We note for the court that Utah’s law is similar to a proposal from the American Law Institute prior to the Roe v. Wade decision and that there is no evidence that any church interfered with or dominated the creation of Utah’s abortion law. The Utah law uses biological rather than religious criteria in defining abortion.
Sutherland’s brief also pointed to Supreme Court precedent allowing a ban on taxpayer funding of abortion, which said that similarities between legal and religious policy do not make the legal policy unconstitutional. As the court explained: “That the Judeo-Christian religions oppose stealing does not mean that a State or the Federal Government may not, consistent with the Establishment Clause, enact laws prohibiting larceny.”

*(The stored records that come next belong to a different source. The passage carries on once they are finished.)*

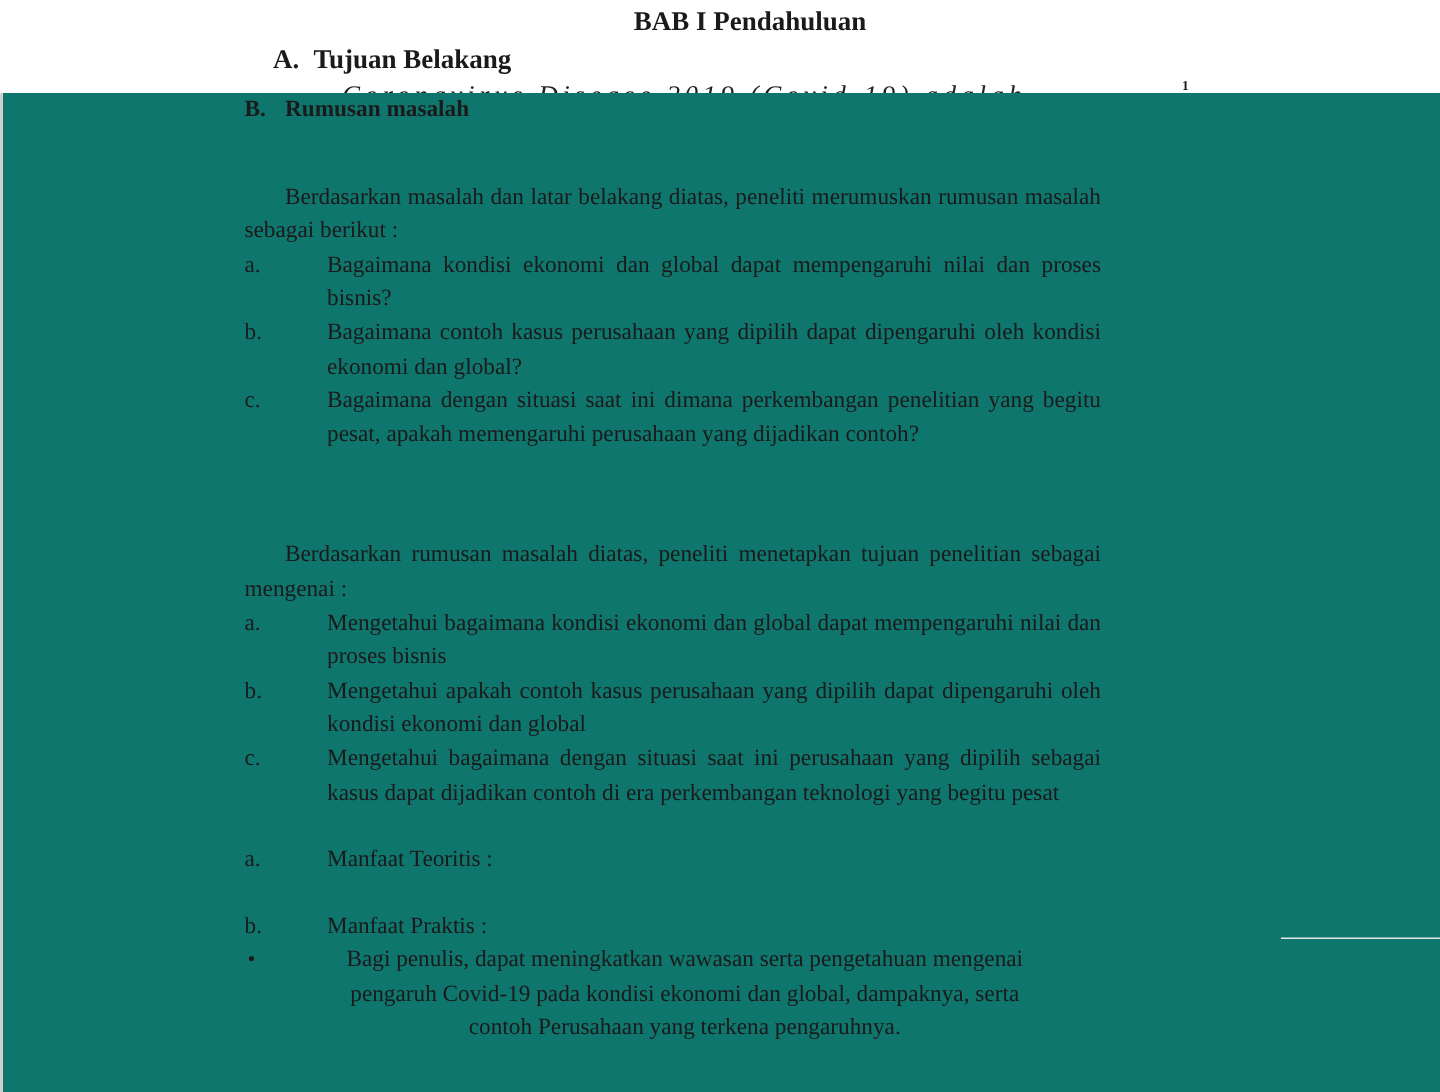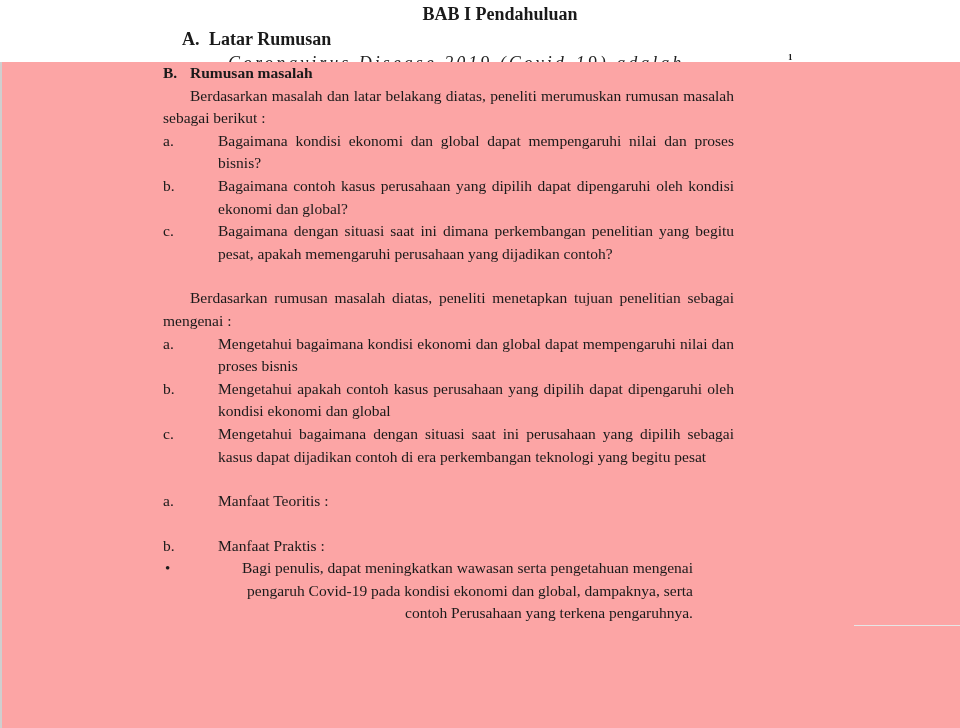--- a/index.html
+++ b/index.html
@@ -32,7 +32,7 @@
 <div class="top-page">
   <div class="bab-title">BAB I Pendahuluan</div>
   <div class="sec-a">
-    <span class="num">A.</span><span>Latar Rumusan</span>
+    <span class="num">A.</span><span>Tujuan Belakang</span>
   </div>
   <div class="clip-line">Coronavirus Disease 2019 (Covid-19) adalah...</div>
   <div class="page-num">1</div>

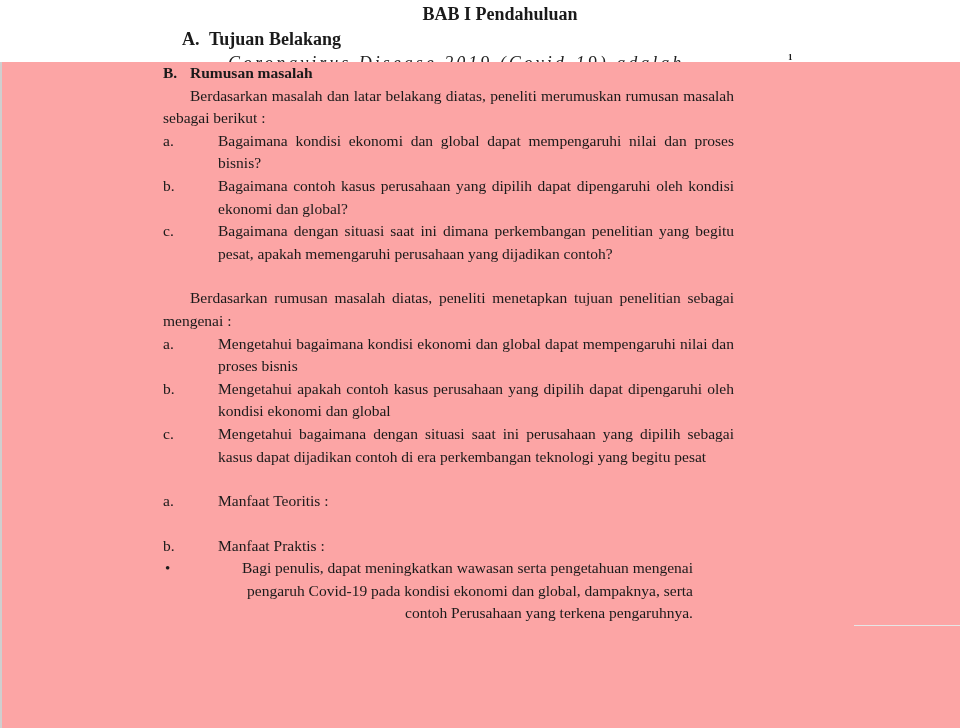--- a/index.html
+++ b/index.html
@@ -13,7 +13,7 @@
   .clip-line { position:absolute; top:53px; left:228px; font-size:18px; font-style:italic;
                white-space:nowrap; letter-spacing:3px; color:#222; }
   .page-num { position:absolute; top:52px; left:788px; font-size:9px; font-weight:bold; }
-  .overlay { position:absolute; left:0; top:62px; width:960px; height:666px; background:#fca5a5; }
+  .overlay { position:absolute; left:0; top:62px; width:960px; height:666px; background:#0f766e; }
   .left-border { position:absolute; left:0; top:0; width:2px; height:666px; background:#cfcfcf; }
   .right-rule { position:absolute; left:854px; top:563px; width:106px; height:1px; background:#e6e6e6; }
   .content { position:absolute; left:163px; top:0; width:571px; font-size:15.5px; line-height:22.6px; }

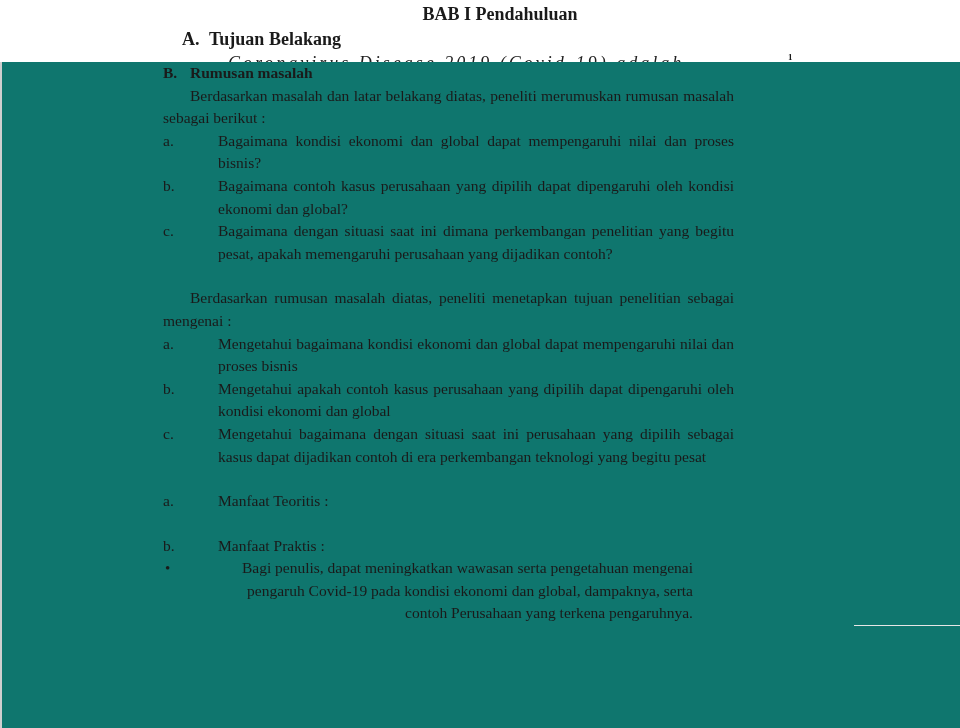--- a/index.html
+++ b/index.html
@@ -19,7 +19,7 @@
   .content { position:absolute; left:163px; top:0; width:571px; font-size:15.5px; line-height:22.6px; }
   .h { font-weight:bold; font-size:15.5px; }
   .h .num { display:inline-block; width:27px; }
-  .p { text-align:justify; text-indent:27px; }
+  .p { text-align:justify; text-indent:27px;margin-top:36px; }
   .item { display:flex; text-align:justify; }
   .item .mk { flex:0 0 27px; }
   .item .tx { flex:1; text-align:justify;margin-left:28px; }

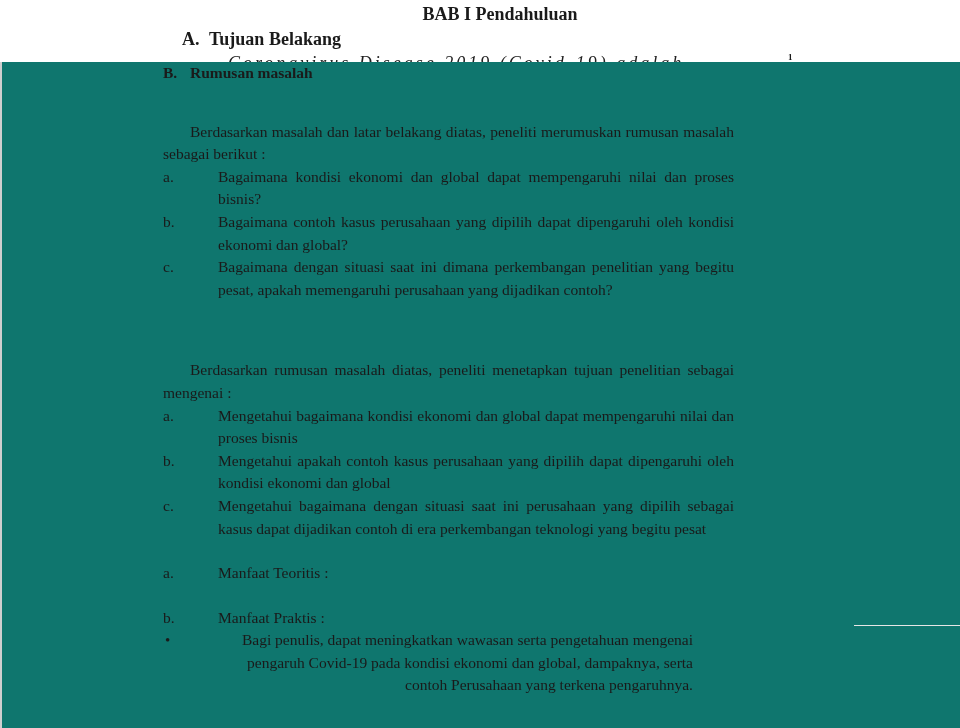--- a/index.html
+++ b/index.html
@@ -92,7 +92,7 @@
     </div>
     <div class="item" style="width:530px">
       <span class="bullet-mk">•</span>
-      <span class="tx" style="text-align:right">Bagi penulis, dapat meningkatkan wawasan serta pengetahuan mengenai pengaruh Covid-19 pada kondisi ekonomi dan global, dampaknya, serta contoh Perusahaan yang terkena pengaruhnya.</span>
+      <span class="tx" style="text-align:center">Bagi penulis, dapat meningkatkan wawasan serta pengetahuan mengenai pengaruh Covid-19 pada kondisi ekonomi dan global, dampaknya, serta contoh Perusahaan yang terkena pengaruhnya.</span>
     </div>
   </div>
 </div>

Finally, Sutherland’s brief notes the basic principle that just having a religious belief does not mean that belief would invalidate the state’s compelling interest in protecting human life. Even sincere religious beliefs have to yield sometimes to critical interests like protecting life and public safety.
Last week, the Utah Solicitor General’s Office defending Utah’s new abortion law in court filed its final brief with the Utah Supreme Court. The portion of that brief addressing the religious freedom claims makes points similar to Sutherland’s brief, noting that if Planned Parenthood’s argument was taken to its logical limit, “the State could never legislate on controversial and divisive topics.”
The state’s argument also cites the Sutherland Institute brief as additional authority in responding to the religious freedom claims of the plaintiffs in the case.
The Utah Supreme Court must now determine how to respond to the constitutional questions raised by the case. There is no specific timeline for the court to issue its decision, but the court is known for timely rulings.
The court’s decision will determine whether the state Legislature can continue to regulate abortion in the state. It may also have an opportunity to clarify the legal rules related to religious freedom under the Utah Constitution, which could have important implications in other controversies. That makes the Utah Supreme Court’s forthcoming ruling important beyond the specific abortion policy dispute in this case.